━━━━━ Data supplied ━━━━━

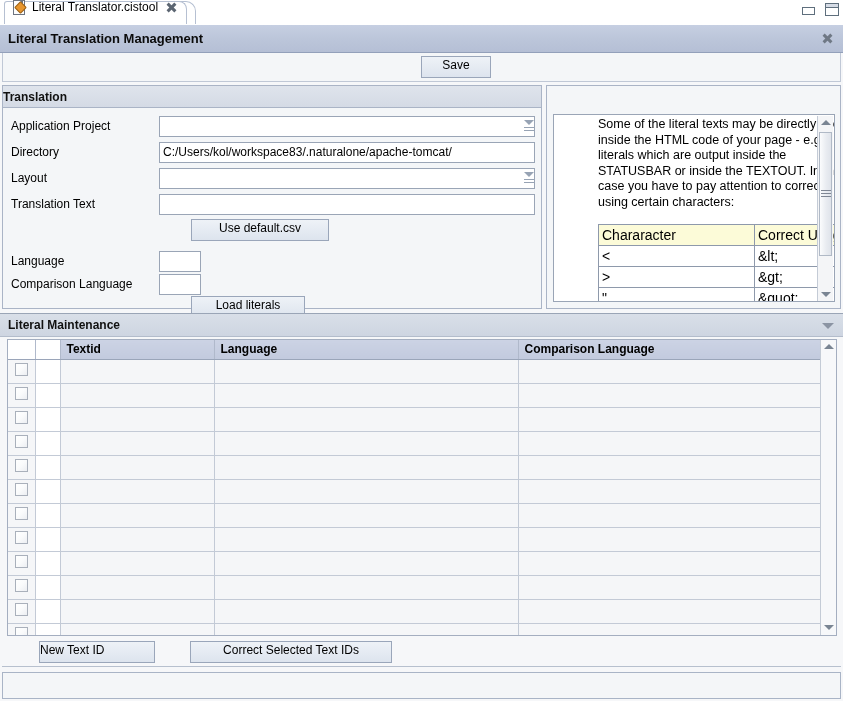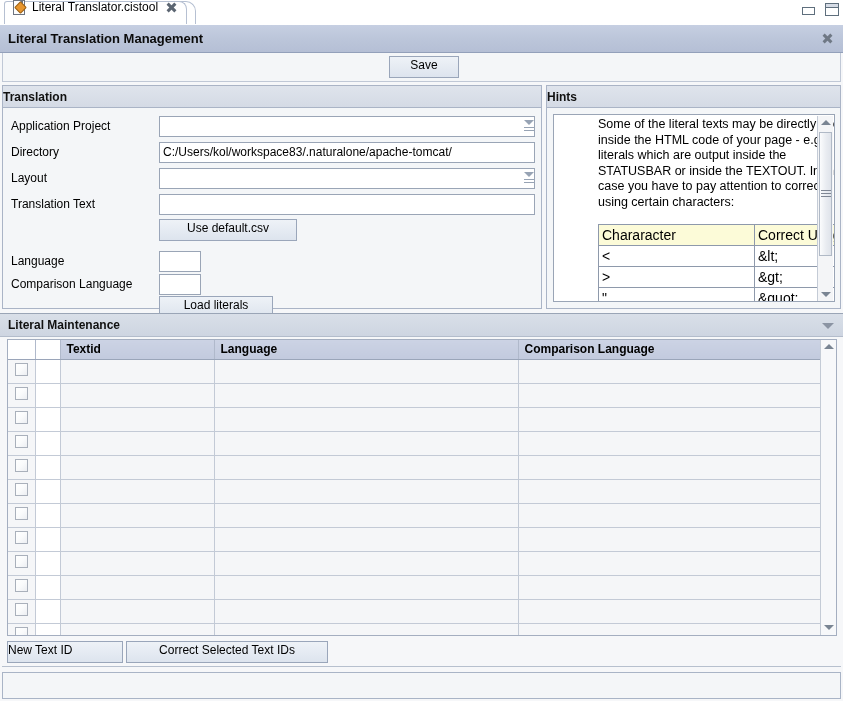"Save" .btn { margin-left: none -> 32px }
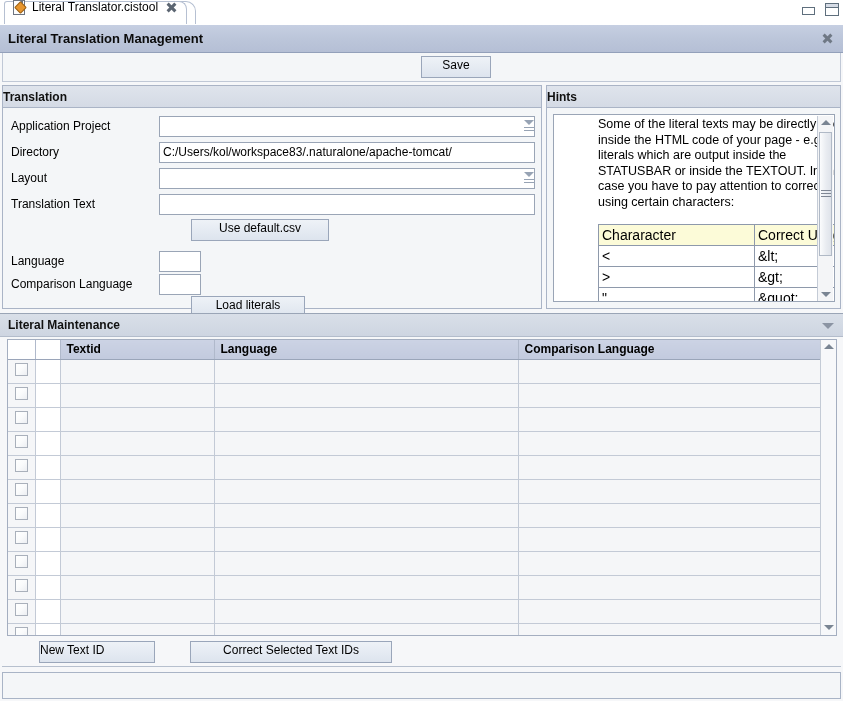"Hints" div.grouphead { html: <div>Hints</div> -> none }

━━━━━
━━━━━ Data supplied ━━━━━

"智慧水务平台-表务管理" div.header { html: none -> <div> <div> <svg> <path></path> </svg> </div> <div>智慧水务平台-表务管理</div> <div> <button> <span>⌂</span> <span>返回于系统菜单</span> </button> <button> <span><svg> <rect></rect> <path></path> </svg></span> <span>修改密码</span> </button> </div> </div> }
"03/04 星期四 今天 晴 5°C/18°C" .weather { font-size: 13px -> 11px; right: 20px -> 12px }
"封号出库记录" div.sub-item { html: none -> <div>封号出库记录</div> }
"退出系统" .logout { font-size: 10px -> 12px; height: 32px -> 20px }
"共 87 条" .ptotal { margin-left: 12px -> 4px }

━━━━━

• Exercise goal
Please give an exact copy of the lines above, beginning with the line containing "none -> <div>封号出库记录</div>" and running through the line containing "margin-left: 12px ->", and of no other lines.

• Reply to the exercise
"封号出库记录" div.sub-item { html: none -> <div>封号出库记录</div> }
"退出系统" .logout { font-size: 10px -> 12px; height: 32px -> 20px }
"共 87 条" .ptotal { margin-left: 12px -> 4px }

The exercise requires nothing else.